Work required: The response should be an exact copy of the records, with the pictures removed.

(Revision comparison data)
Content starts

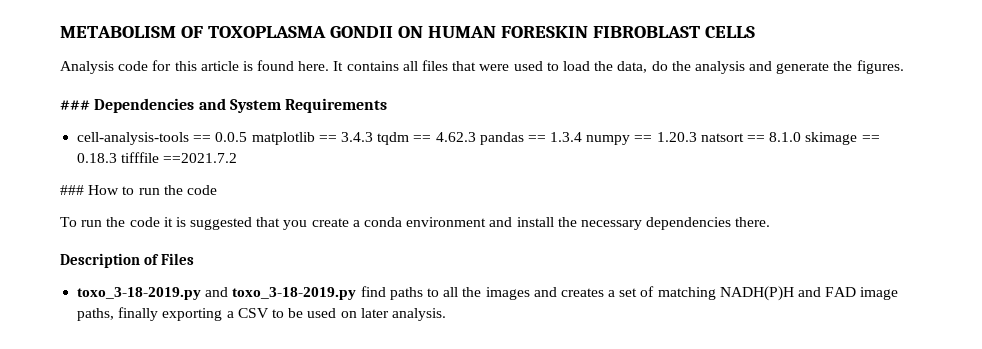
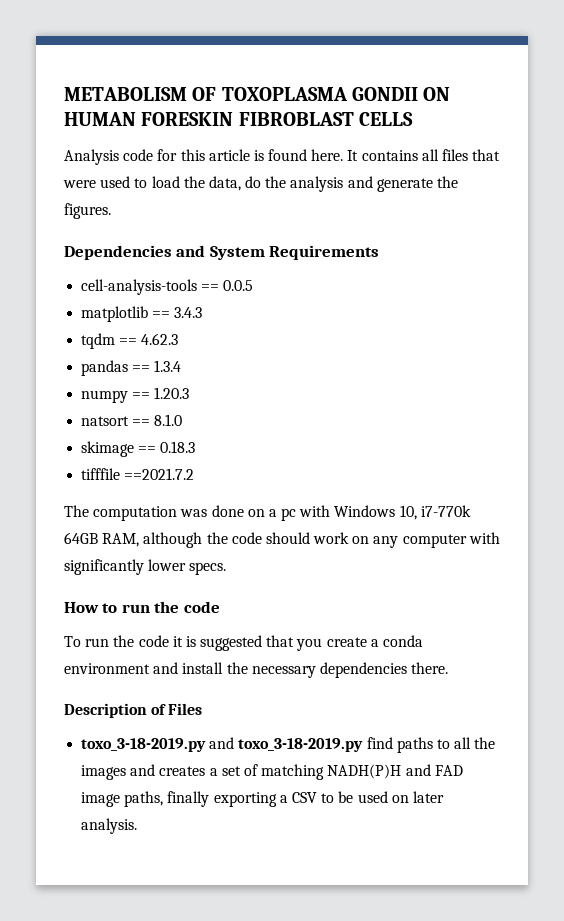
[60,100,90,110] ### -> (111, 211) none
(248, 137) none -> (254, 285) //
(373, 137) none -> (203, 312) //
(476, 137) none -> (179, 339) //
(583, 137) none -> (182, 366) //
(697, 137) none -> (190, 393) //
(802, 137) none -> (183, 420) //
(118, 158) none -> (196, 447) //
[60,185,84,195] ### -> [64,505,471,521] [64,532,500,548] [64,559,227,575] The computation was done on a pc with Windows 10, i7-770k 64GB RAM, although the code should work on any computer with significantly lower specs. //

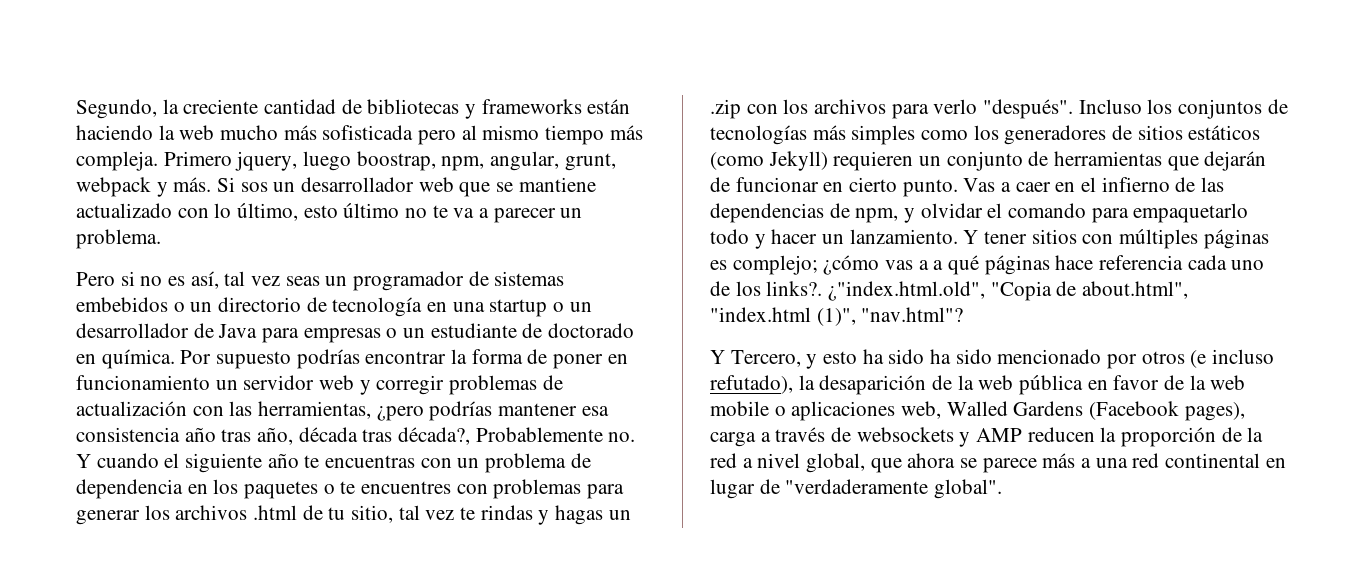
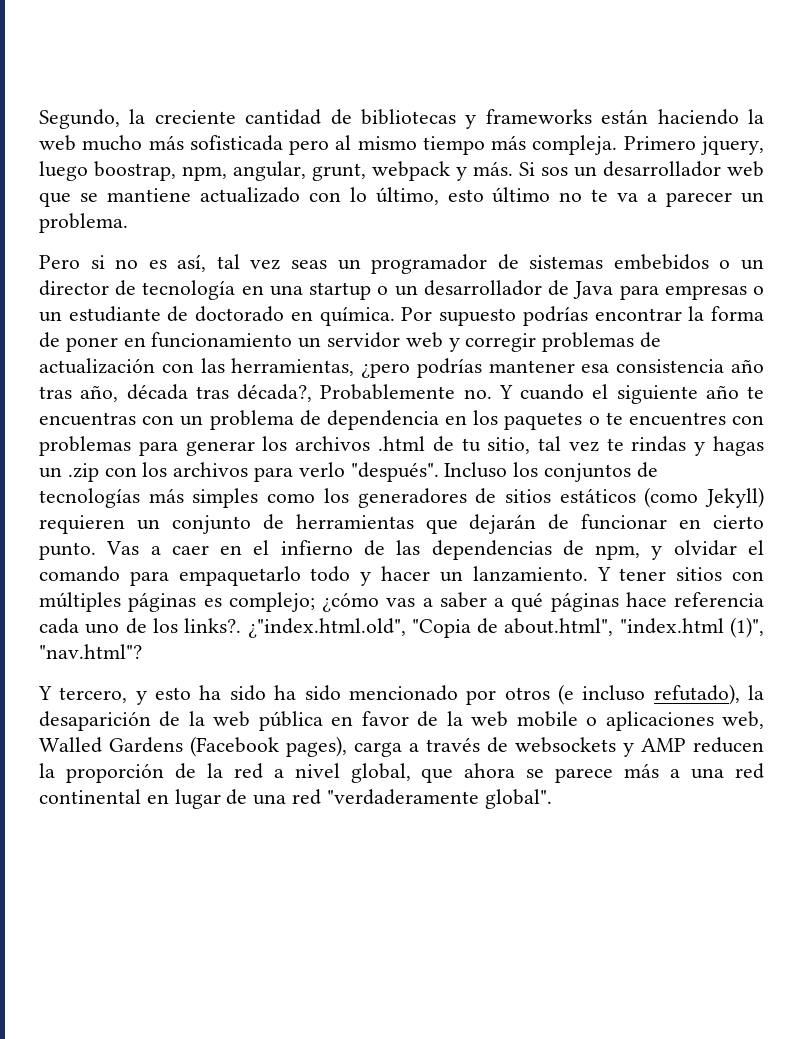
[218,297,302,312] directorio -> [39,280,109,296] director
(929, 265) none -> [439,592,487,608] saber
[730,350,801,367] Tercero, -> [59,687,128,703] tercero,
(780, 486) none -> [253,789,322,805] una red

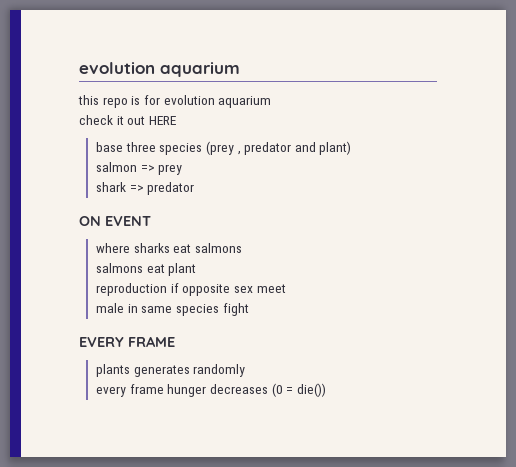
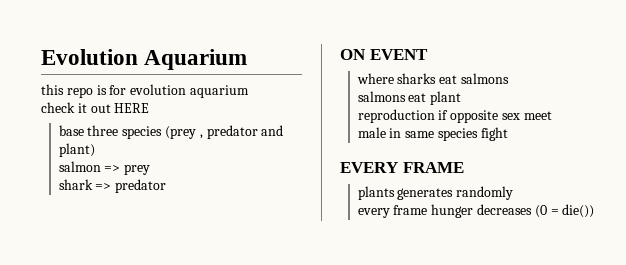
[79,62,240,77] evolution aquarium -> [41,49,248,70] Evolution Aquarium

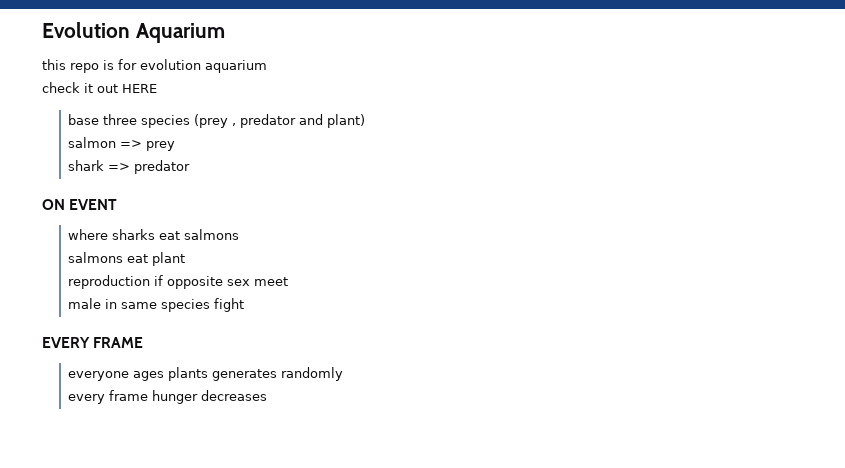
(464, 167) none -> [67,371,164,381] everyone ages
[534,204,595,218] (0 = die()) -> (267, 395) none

Content ends

Result:
[60,100,90,110] ### -> (111, 211) none
(248, 137) none -> (254, 285) //
(373, 137) none -> (203, 312) //
(476, 137) none -> (179, 339) //
(583, 137) none -> (182, 366) //
(697, 137) none -> (190, 393) //
(802, 137) none -> (183, 420) //
(118, 158) none -> (196, 447) //
[60,185,84,195] ### -> [64,505,471,521] [64,532,500,548] [64,559,227,575] The computation was done on a pc with Windows 10, i7-770k 64GB RAM, although the code should work on any computer with significantly lower specs. //

[218,297,302,312] directorio -> [39,280,109,296] director
(929, 265) none -> [439,592,487,608] saber
[730,350,801,367] Tercero, -> [59,687,128,703] tercero,
(780, 486) none -> [253,789,322,805] una red

[79,62,240,77] evolution aquarium -> [41,49,248,70] Evolution Aquarium

(464, 167) none -> [67,371,164,381] everyone ages
[534,204,595,218] (0 = die()) -> (267, 395) none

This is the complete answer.